Will you write out, word for word, every line from the one with "color: #14532d ->" to the final line of the data below, with the pictures left out?
··· DATA RECORDS ···
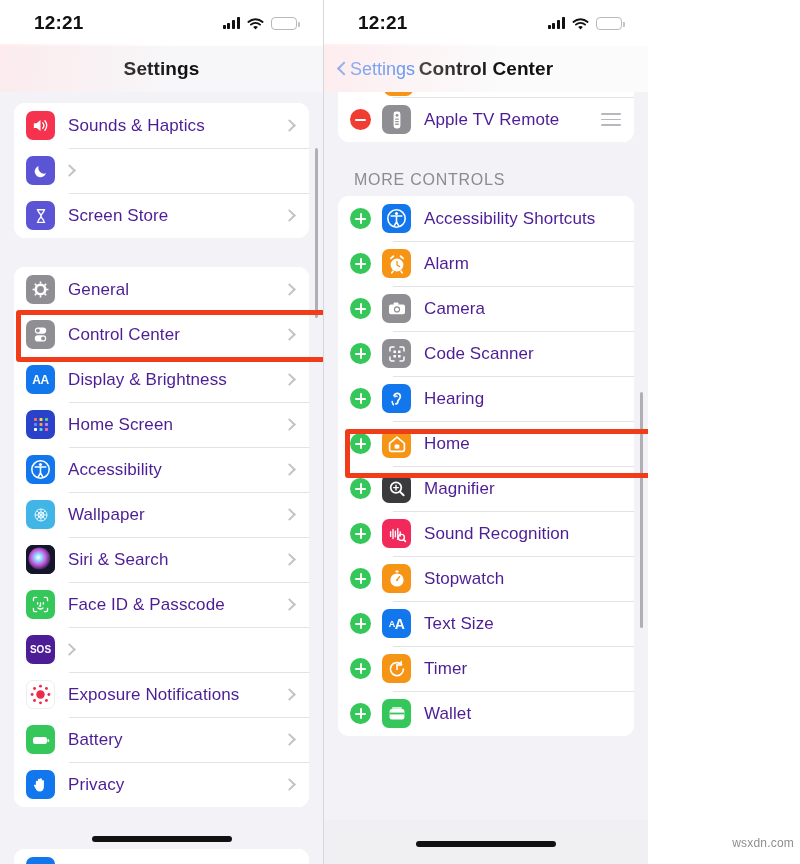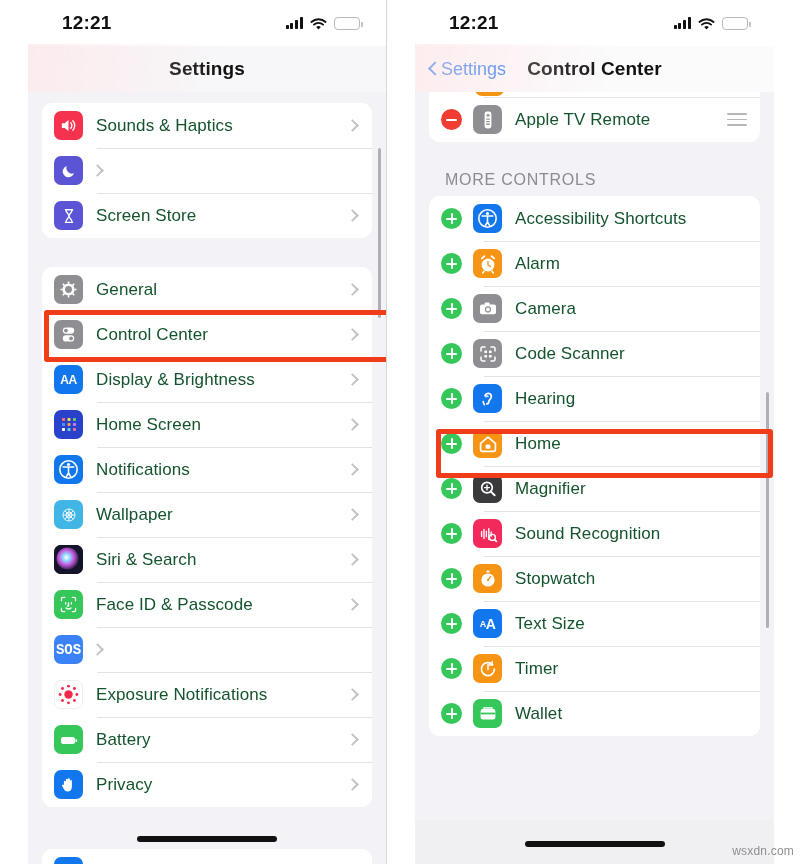"12:21" .phone { margin-left: 28px -> none; width: 359px -> 324px }
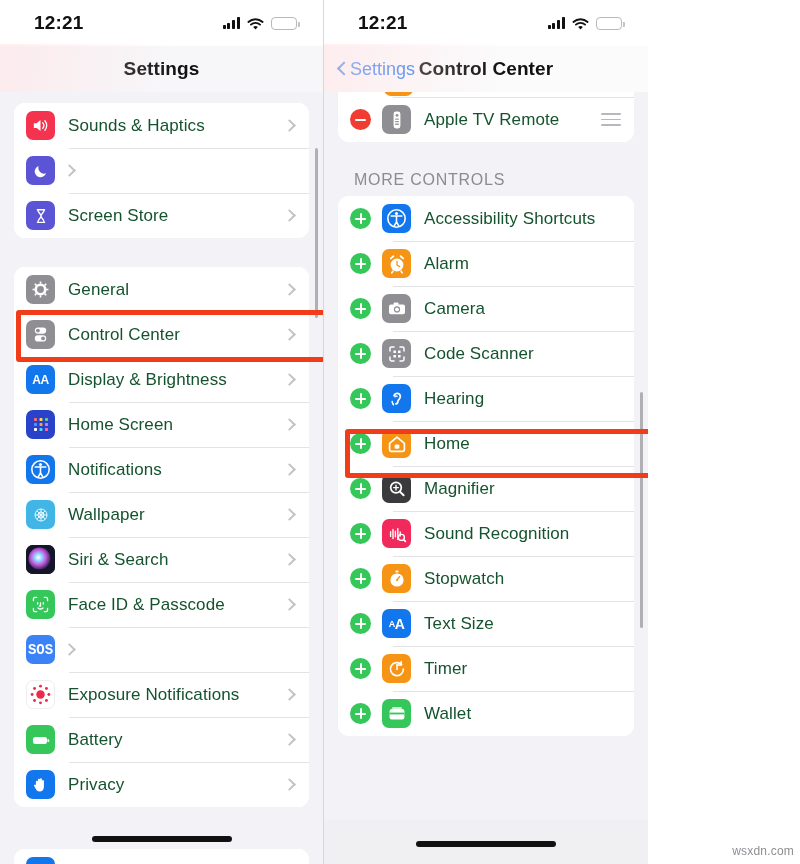"Sounds & Haptics" .label { color: #14532d -> #4c1d95 }
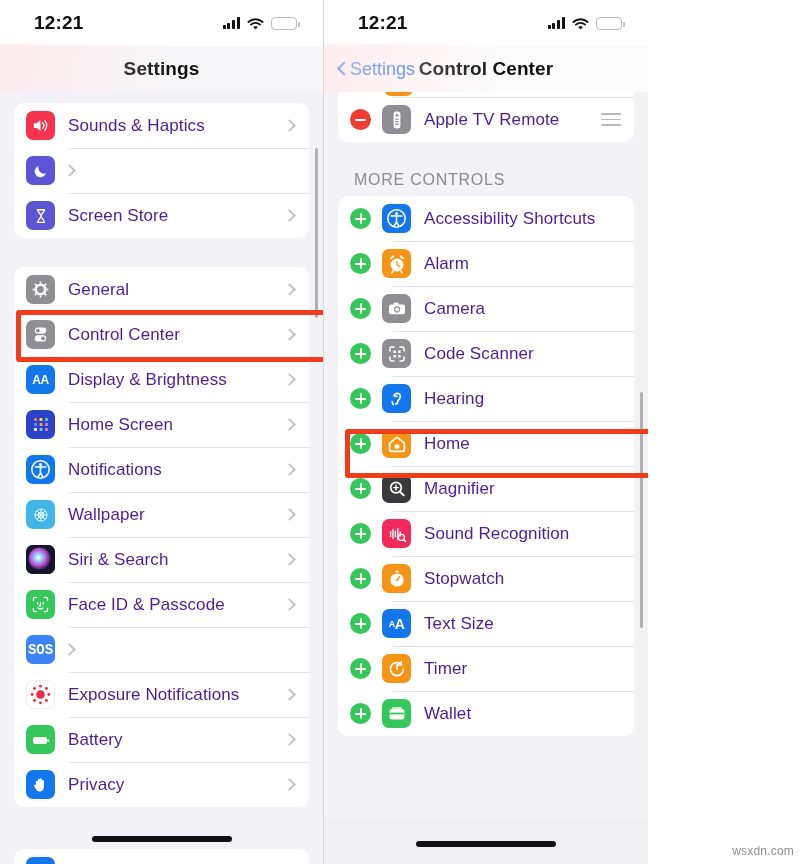"Notifications" span.label { text: Notifications -> Accessibility }
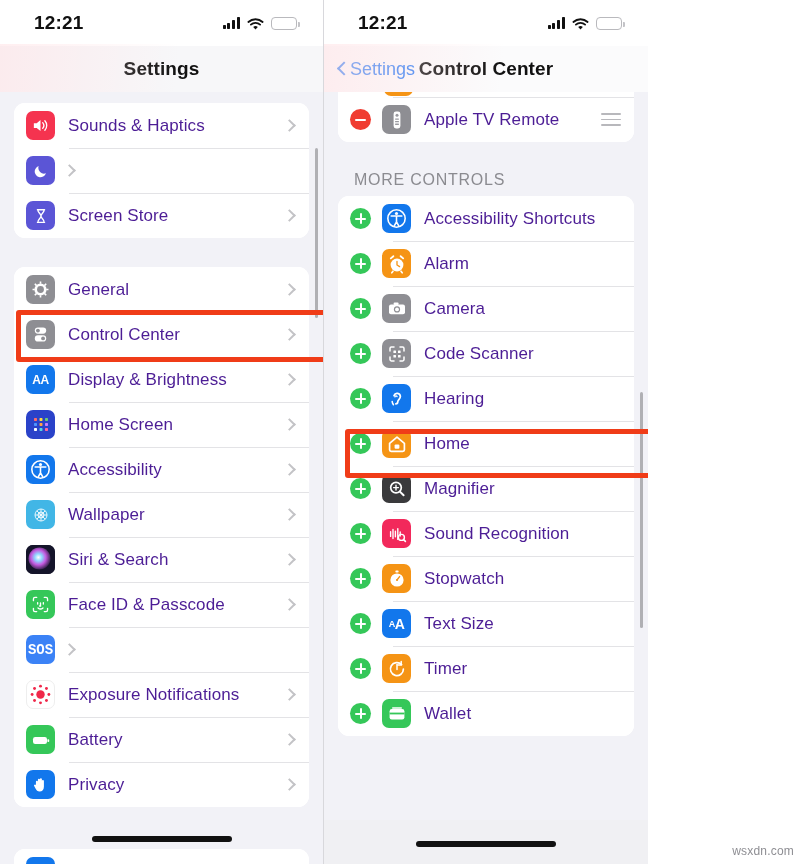"SOS" span.ic { background: #3b82f6 -> #4c1d95; font-family: Liberation Mono, monospace -> none; font-size: 14px -> 10px }
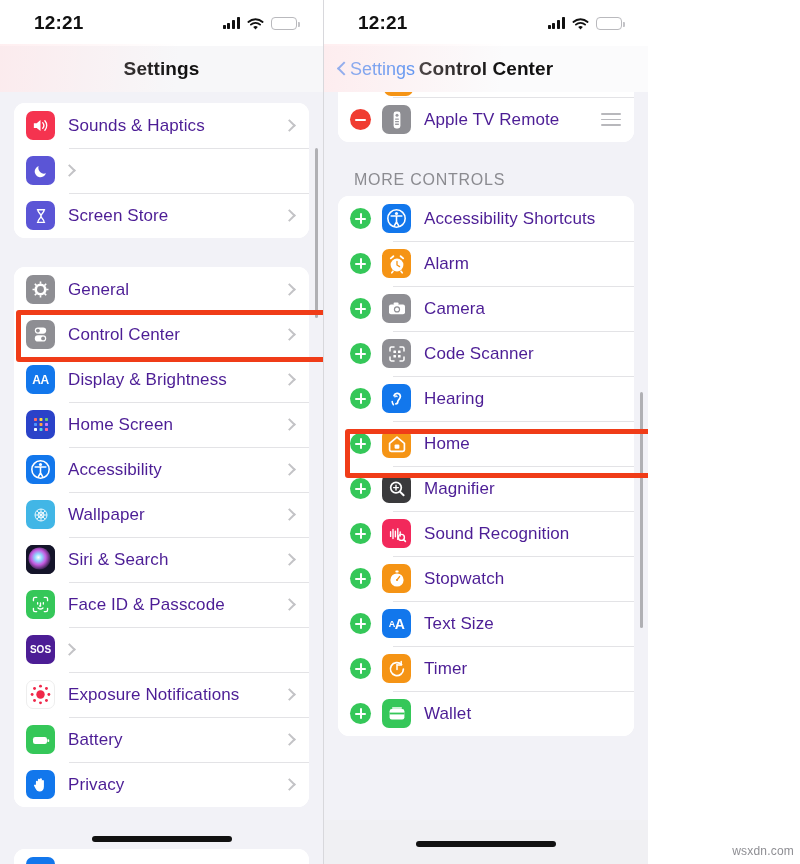"wsxdn.com" .watermark { bottom: 6px -> 14px }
···
• SOLUTION BELOW:
"Sounds & Haptics" .label { color: #14532d -> #4c1d95 }
"Notifications" span.label { text: Notifications -> Accessibility }
"SOS" span.ic { background: #3b82f6 -> #4c1d95; font-family: Liberation Mono, monospace -> none; font-size: 14px -> 10px }
"wsxdn.com" .watermark { bottom: 6px -> 14px }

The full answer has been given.